EXTRACTED RECORDS |
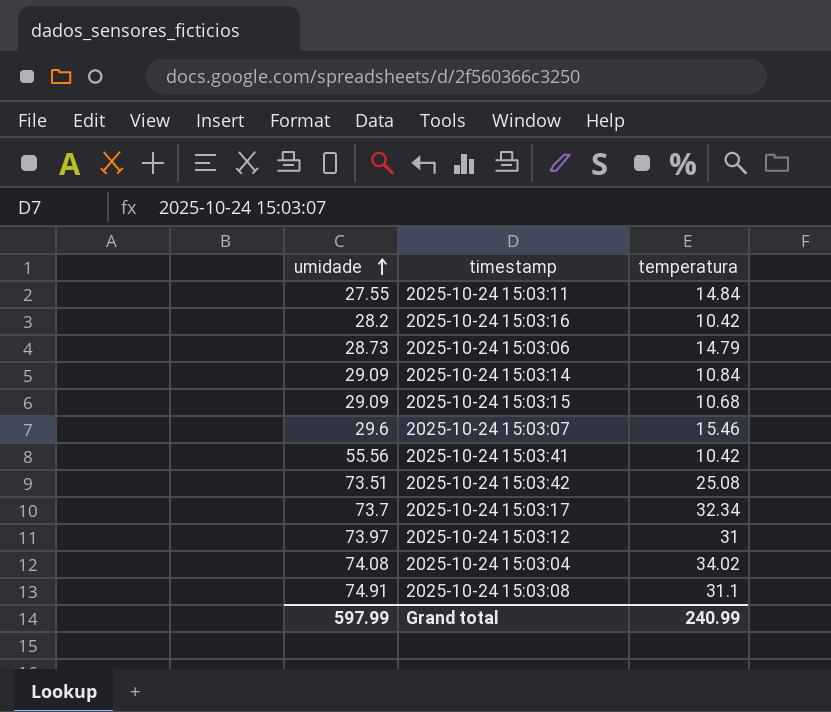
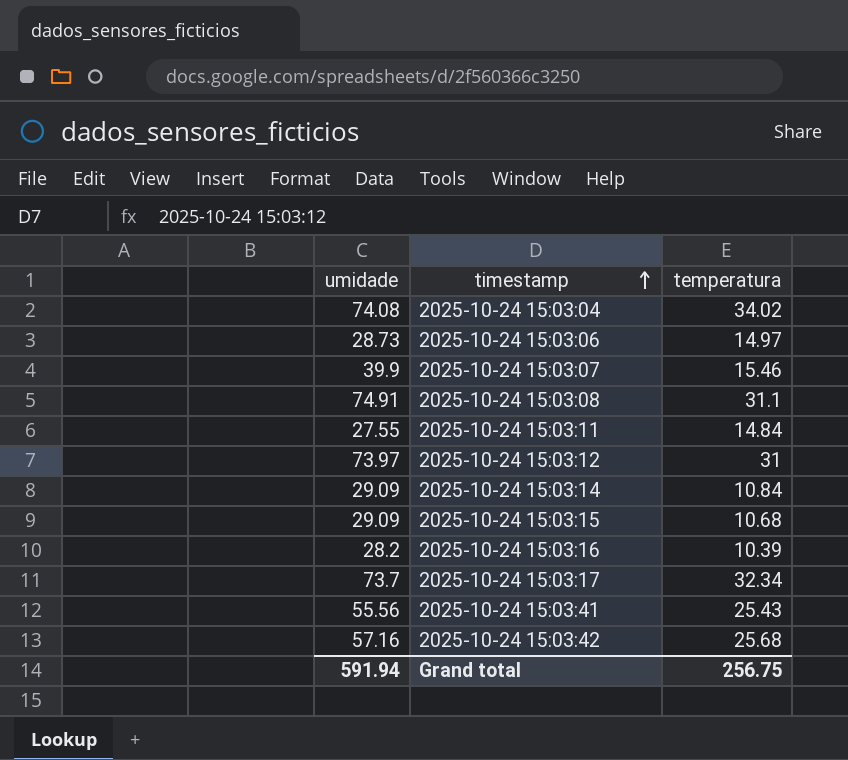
row order: umidade ascending -> timestamp ascending
2025-10-24 15:03:06 | temperatura: 14.79 -> 14.97
2025-10-24 15:03:07 | umidade: 29.6 -> 39.9
2025-10-24 15:03:16 | temperatura: 10.42 -> 10.39
2025-10-24 15:03:41 | temperatura: 10.42 -> 25.43
2025-10-24 15:03:42 | umidade: 73.51 -> 57.16
2025-10-24 15:03:42 | temperatura: 25.08 -> 25.68
Grand total | umidade: 597.99 -> 591.94
Grand total | temperatura: 240.99 -> 256.75

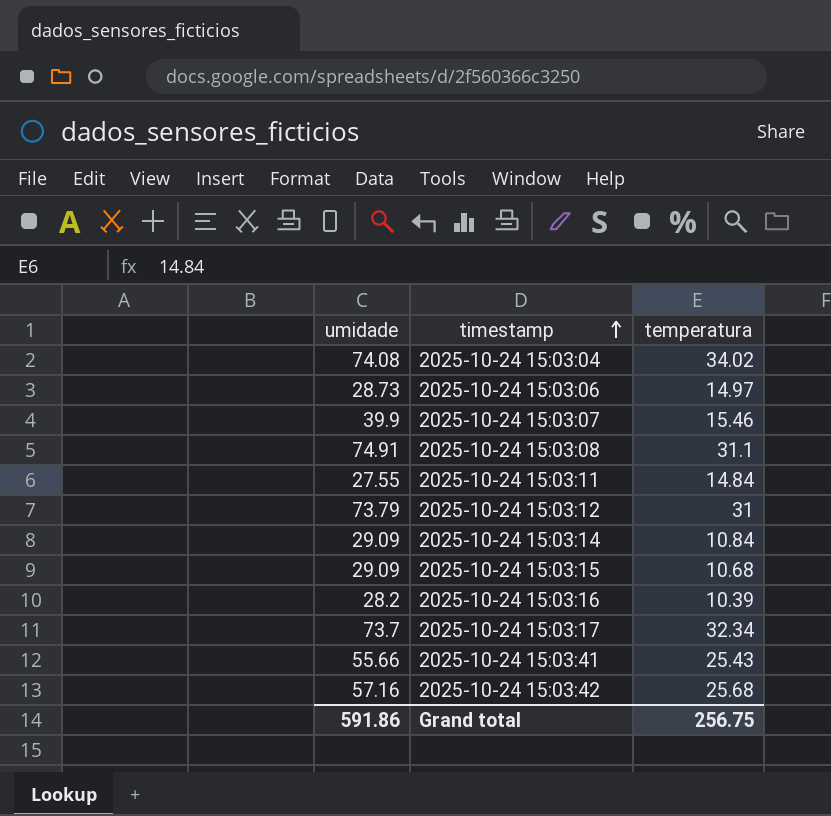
2025-10-24 15:03:12 | umidade: 73.97 -> 73.79
2025-10-24 15:03:41 | umidade: 55.56 -> 55.66
Grand total | umidade: 591.94 -> 591.86

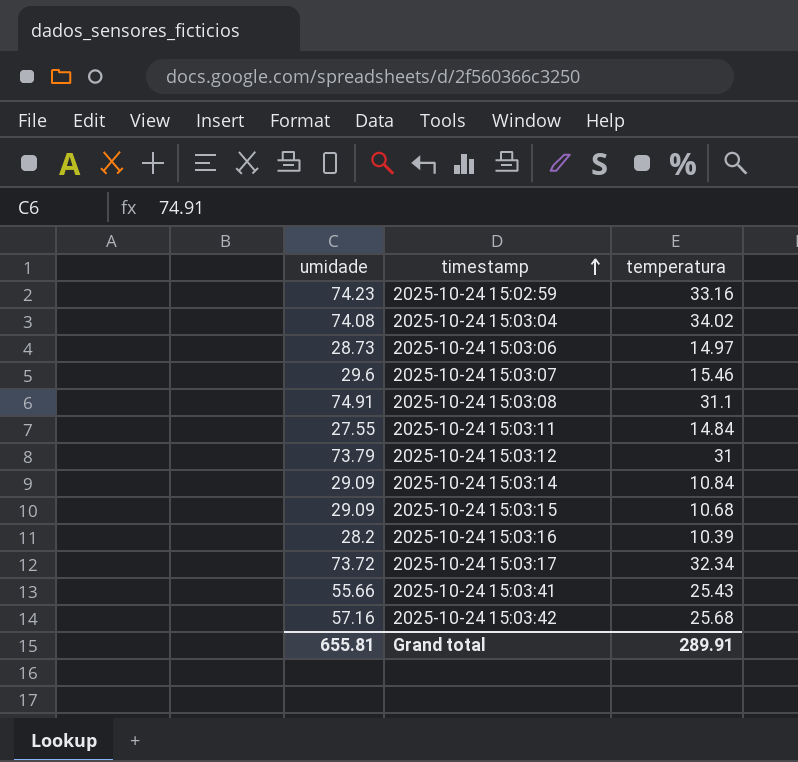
row 2025-10-24 15:02:59: none -> 74.23 | 33.16
2025-10-24 15:03:07 | umidade: 39.9 -> 29.6
2025-10-24 15:03:17 | umidade: 73.7 -> 73.72
Grand total | umidade: 591.86 -> 655.81
Grand total | temperatura: 256.75 -> 289.91

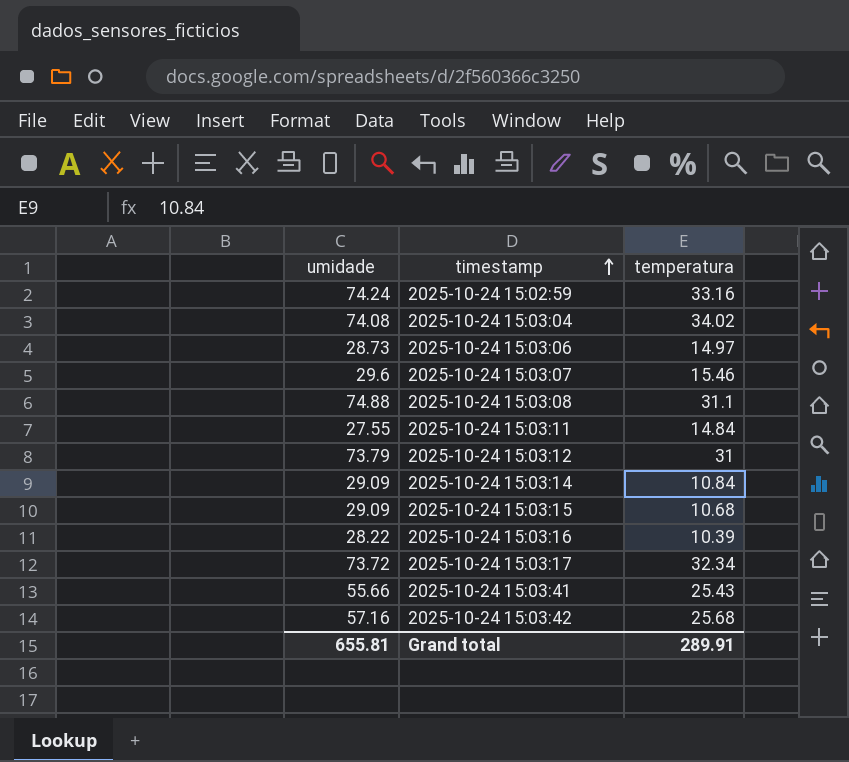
2025-10-24 15:02:59 | umidade: 74.23 -> 74.24
2025-10-24 15:03:08 | umidade: 74.91 -> 74.88
2025-10-24 15:03:16 | umidade: 28.2 -> 28.22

THE PROBLEM | Copy every record above exactly, leaving out any pictures.

RESPONSE BELOW |
row order: umidade ascending -> timestamp ascending
2025-10-24 15:03:06 | temperatura: 14.79 -> 14.97
2025-10-24 15:03:07 | umidade: 29.6 -> 39.9
2025-10-24 15:03:16 | temperatura: 10.42 -> 10.39
2025-10-24 15:03:41 | temperatura: 10.42 -> 25.43
2025-10-24 15:03:42 | umidade: 73.51 -> 57.16
2025-10-24 15:03:42 | temperatura: 25.08 -> 25.68
Grand total | umidade: 597.99 -> 591.94
Grand total | temperatura: 240.99 -> 256.75

2025-10-24 15:03:12 | umidade: 73.97 -> 73.79
2025-10-24 15:03:41 | umidade: 55.56 -> 55.66
Grand total | umidade: 591.94 -> 591.86

row 2025-10-24 15:02:59: none -> 74.23 | 33.16
2025-10-24 15:03:07 | umidade: 39.9 -> 29.6
2025-10-24 15:03:17 | umidade: 73.7 -> 73.72
Grand total | umidade: 591.86 -> 655.81
Grand total | temperatura: 256.75 -> 289.91

2025-10-24 15:02:59 | umidade: 74.23 -> 74.24
2025-10-24 15:03:08 | umidade: 74.91 -> 74.88
2025-10-24 15:03:16 | umidade: 28.2 -> 28.22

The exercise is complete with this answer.